EXERCISE DESCRIPTION —
Count the lines below with the string "POLVO" in them. Only the number should be given.

(Difference listings)
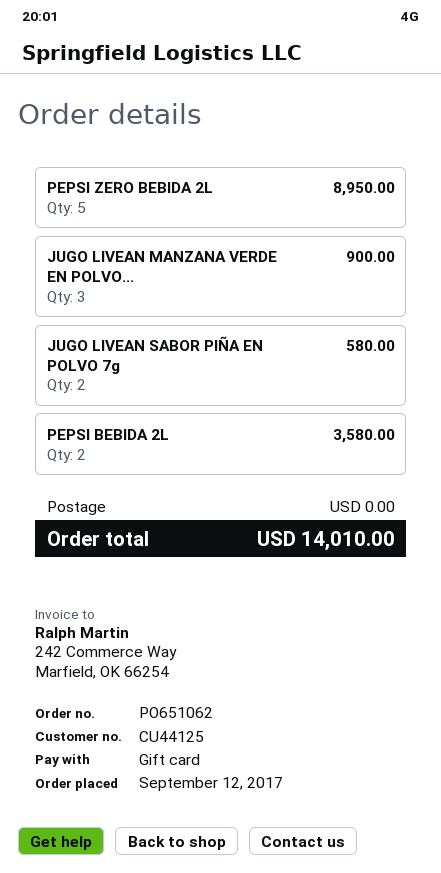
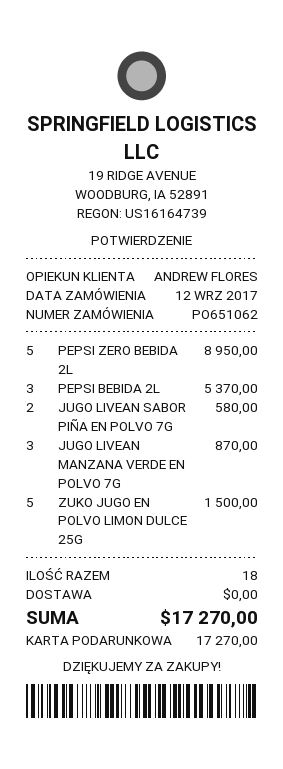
JUGO LIVEAN MANZANA VERDE EN POLVO...: 3 for 900.00 -> 3 for 870.00
PEPSI BEBIDA 2L: 2 for 3580.00 -> 3 for 5370.00
ZUKO JUGO EN POLVO LIMON DULCE 25G: none -> 5 for 1500.00
total: 14010.00 -> 17270.00

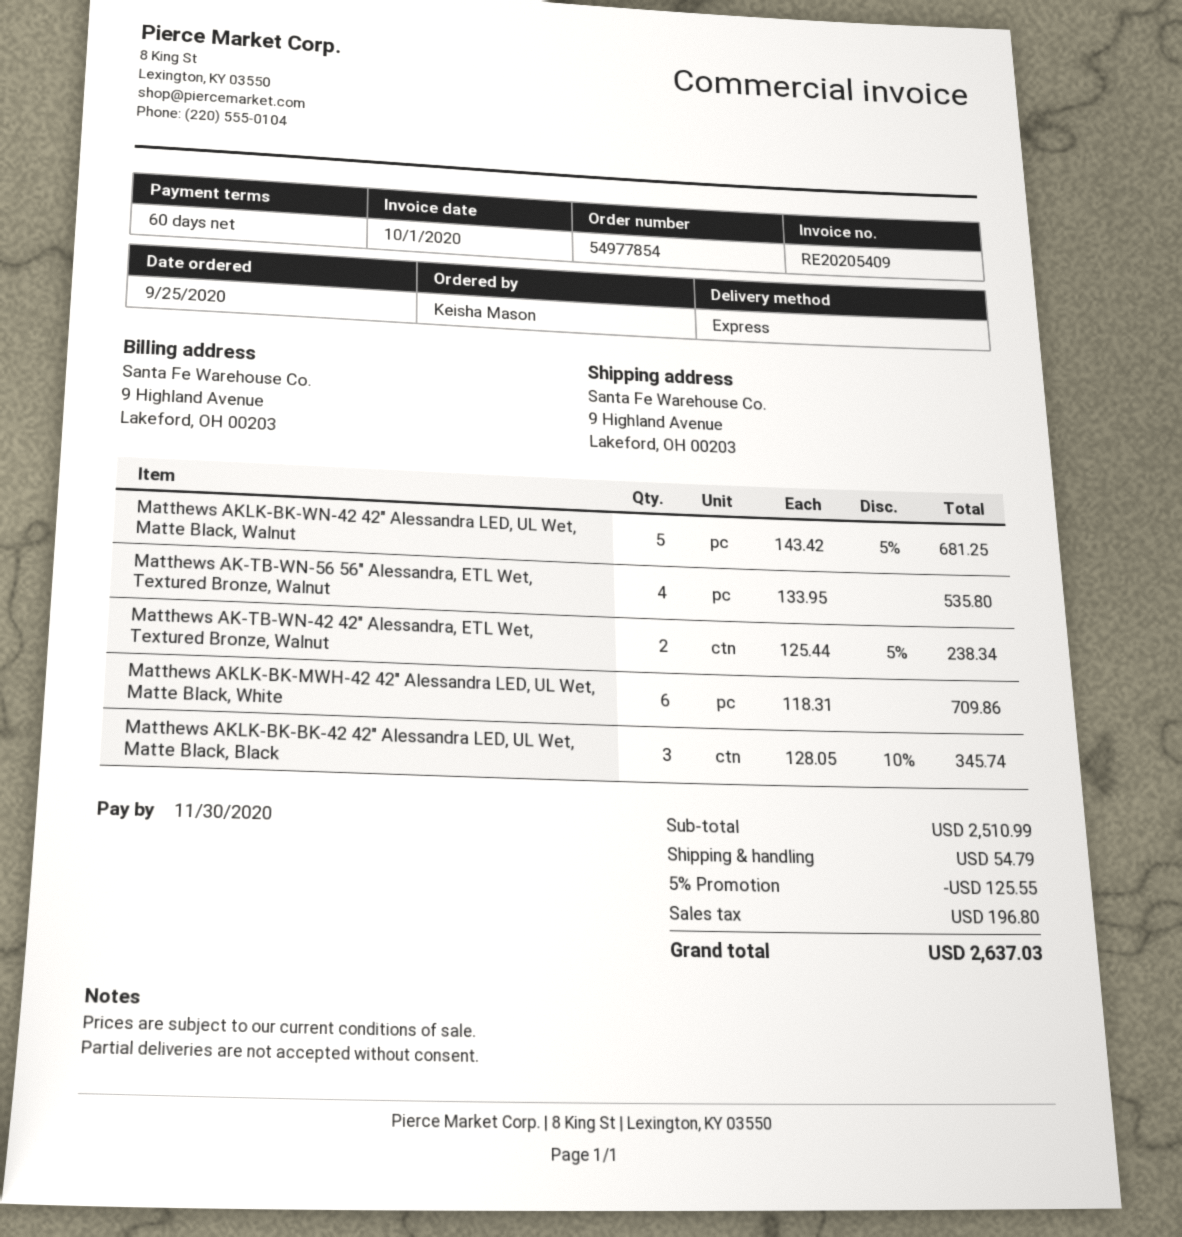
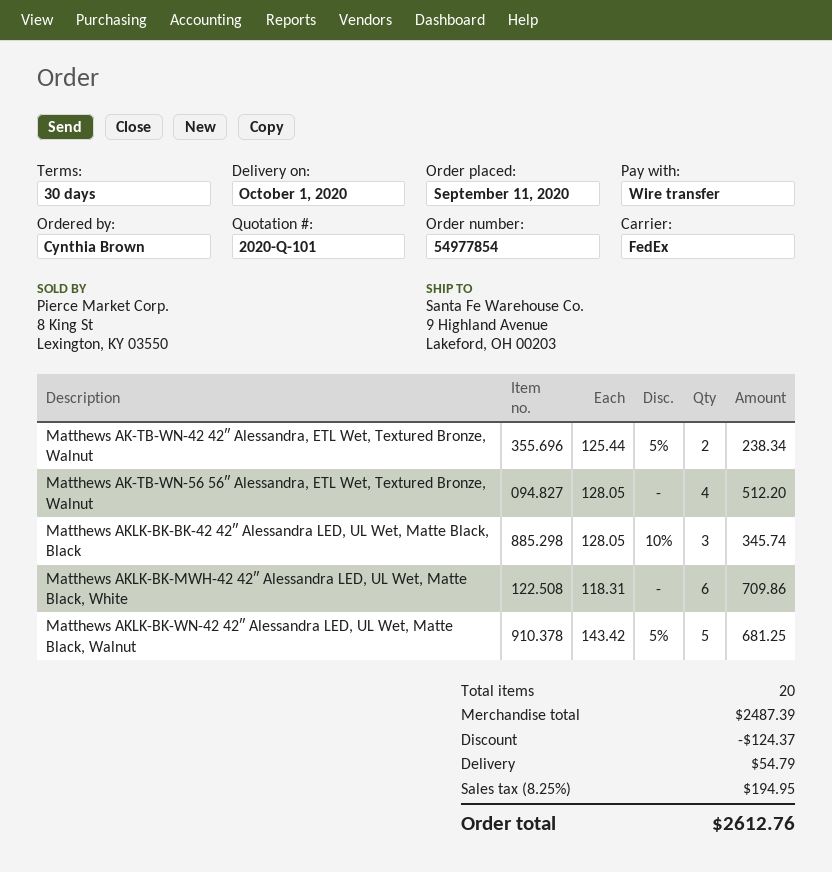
order date: 2020-09-25 -> 2020-09-11
payment terms: 60 days -> 30 days
ordered by: Keisha Mason -> Cynthia Brown
shipping method: express -> FedEx
Matthews AK-TB-WN-56 56″ Alessandra, ETL Wet, Textured Bronze, Walnut: 4 x 133.95 = 535.80 -> 4 x 128.05 = 512.20
subtotal: 2510.99 -> 2487.39
discount: 125.55 -> 124.37
tax: 196.80 -> 194.95
total: 2637.03 -> 2612.76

TASK SOLUTION —
2